Still lose most of the life in the sea. Sorry about that.
posted by Kevin Street at 6:24 PM on June 6, 2012 [1 favorite]


Wonderful business opportunity! An entire continent soon open for development! No need for invasion, just a few scientists to evict! Three words: untapped oil reserves!

Antartica - the new Amercia!
posted by likeso at 6:25 PM on June 6, 2012


I wonder if the next dominant species on the planet will have this annoying self destructive streak built in.
posted by Mooski at 6:46 PM on June 6, 2012 [4 favorites]


At his TED talk earlier this year, NASA Climate Scientist Dr. James Hansen says "The last time CO2 was at 390ppm, today's value, sea level was higher by at least 15 meters."

It seems like this could be interpreted to mean that climate change isn't modeled well by CO2 levels, if sea levels are not as high given similar conditions. Is there a better context for this pull quote, without watching the TED talk?
posted by Blazecock Pileon at 6:49 PM on June 6, 2012 [3 favorites]


Well, I guess its time to close the border and let the American's deal with the new dust-bowl.

Hi ho, to the Territories!
posted by Slackermagee at 6:50 PM on June 6, 2012


It seems like this could be interpreted to mean that climate change isn't modeled well by CO2 levels, if sea levels are not as high given similar conditions.

I dunno BP, it would seem self-evident to me that previous changes took place in the context of thousands of years, not two hundred, so naturally it will take some time playing catch up, as it were.
posted by smoke at 7:05 PM on June 6, 2012 [7 favorites]


>It seems like this could be interpreted to mean that climate change isn't modeled well by CO2 levels, if sea levels are not as high given similar conditions. Is there a better context for this pull quote, without watching the TED talk?

BP, try this paper by Hansen et al or this video of him talking about the issue.

Here's the denialist view on the Hansen paper.

See also Real Climate on the issue generally, and Vermeer and Rahmstorf 2009.
posted by wilful at 7:07 PM on June 6, 2012 [2 favorites]


Climate doomsayers: "The end is nigh."

Well, if the end is nigh, and the planet is fucked, and the damage is done and irreversible...???

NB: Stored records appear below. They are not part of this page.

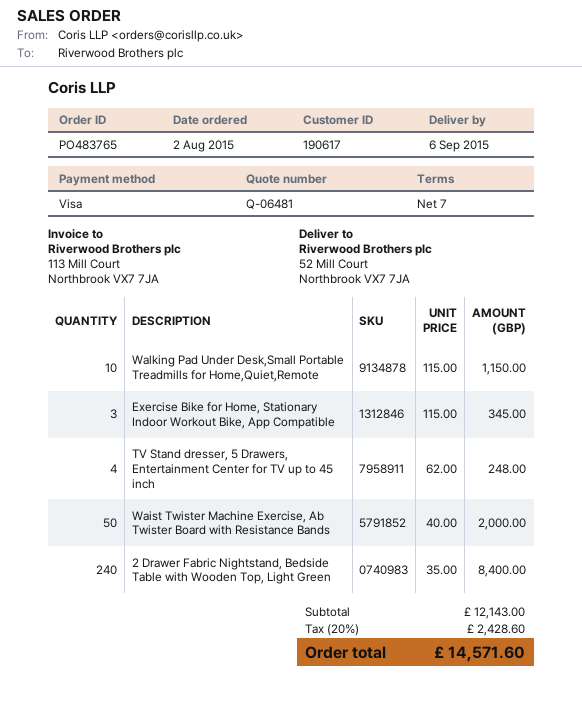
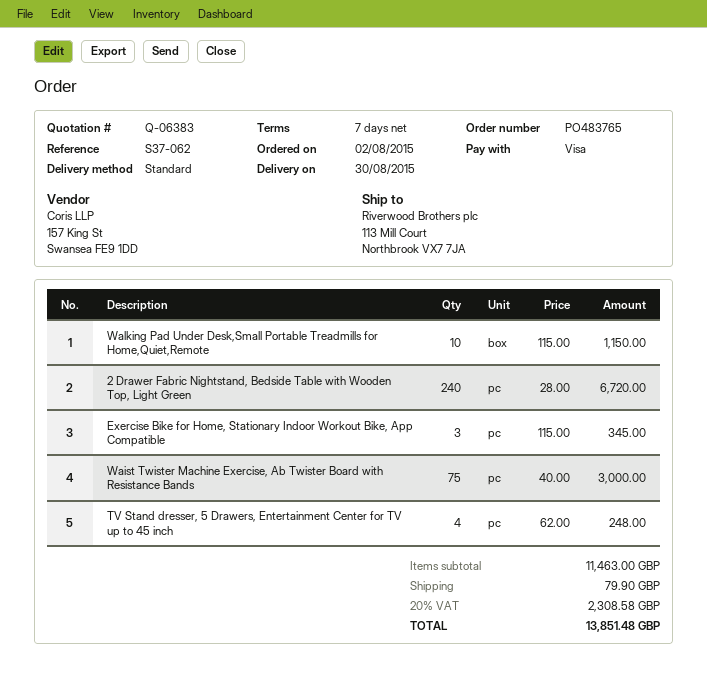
quote number: Q-06481 -> Q-06383
delivery date: 2015-09-06 -> 2015-08-30
ship to: 52 Mill Court, Northbrook VX7 7JA -> 113 Mill Court, Northbrook VX7 7JA
Waist Twister Machine Exercise, Ab Twister Board with Resistance Bands: 50 x 40.00 = 2000.00 -> 75 x 40.00 = 3000.00
2 Drawer Fabric Nightstand, Bedside Table with Wooden Top, Light Green: 240 x 35.00 = 8400.00 -> 240 x 28.00 = 6720.00
subtotal: 12143.00 -> 11463.00
shipping: none -> 79.90
tax: 20% = 2428.60 -> 20% = 2308.58
total: 14571.60 -> 13851.48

They're just giving the OK to continue with the earth-murder, no?

So, uh, anyone happen to know who pays these people?
posted by Sys Rq at 7:10 PM on June 6, 2012


I dunno BP, it would seem self-evident to me that previous changes took place in the context of thousands of years, not two hundred, so naturally it will take some time playing catch up, as it were.

Self-evident to you and me. Not so obvious to the sort of people who think a couple of cold mornings means climate change is a global Communist conspiracy.
posted by Jimbob at 7:12 PM on June 6, 2012 [3 favorites]


Sys Rq, I'm not sure I understand your point (rhetorical as it may be).

You know as well as I do who pays these people. They're academics so indirectly or directly governments pay for this advice.

This isn't some on/off, black/white earth is fine today, fucked tomorrow thing. There are shades of depth to the amount of damage we can and will do. We can still influence the future. Even in twenty years, when humanity has truly fucked the environment and we are looking towards inevitable mass human deaths, to say nothing about biodiversity, ameliorating actions can still have some effect, some species can still be saved.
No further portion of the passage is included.